(Edit tracking data)
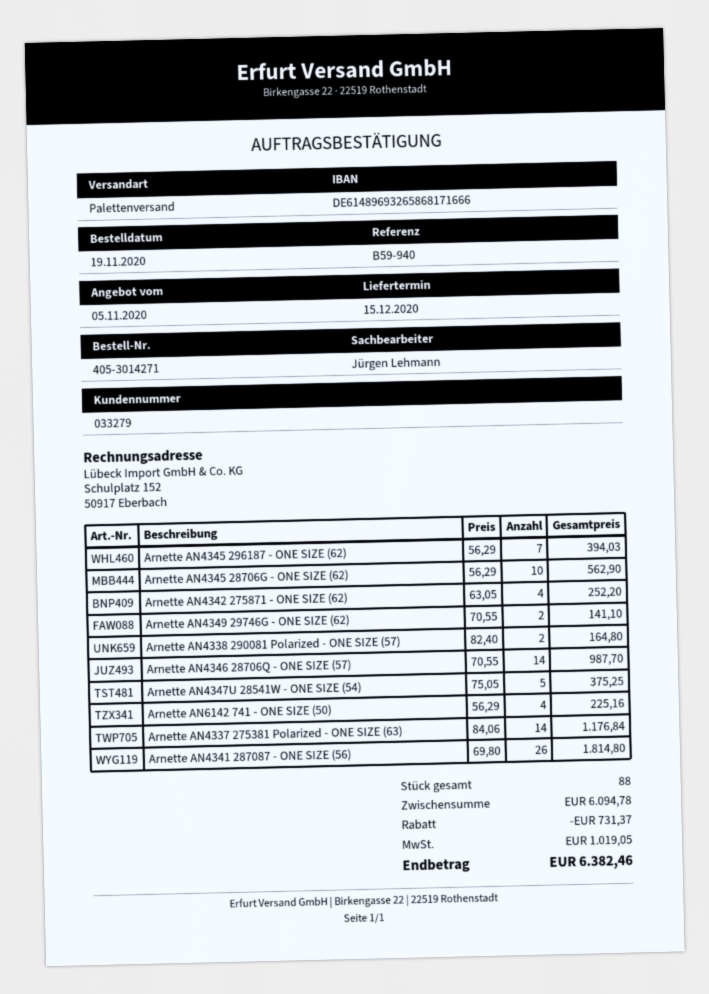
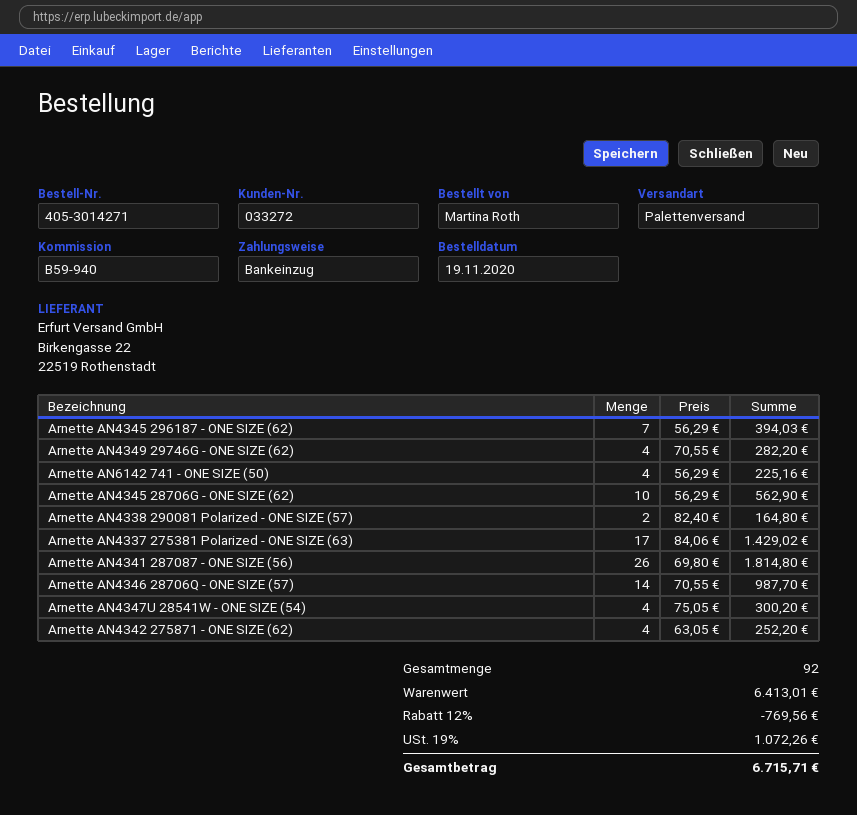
customer number: 033279 -> 033272
Arnette AN4349 29746G - ONE SIZE (62): 2 x 70.55 = 141.10 -> 4 x 70.55 = 282.20
Arnette AN4347U 28541W - ONE SIZE (54): 5 x 75.05 = 375.25 -> 4 x 75.05 = 300.20
Arnette AN4337 275381 Polarized - ONE SIZE (63): 14 x 84.06 = 1176.84 -> 17 x 84.06 = 1429.02
total quantity: 88 -> 92
subtotal: 6094.78 -> 6413.01
discount: 731.37 -> 769.56
tax: 1019.05 -> 1072.26
total: 6382.46 -> 6715.71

**Directions**: Exactly reproduce the lines from the one containing "Arnette AN4337 275381" through the end of the records, and only those lines.

**Task answer**:
Arnette AN4337 275381 Polarized - ONE SIZE (63): 14 x 84.06 = 1176.84 -> 17 x 84.06 = 1429.02
total quantity: 88 -> 92
subtotal: 6094.78 -> 6413.01
discount: 731.37 -> 769.56
tax: 1019.05 -> 1072.26
total: 6382.46 -> 6715.71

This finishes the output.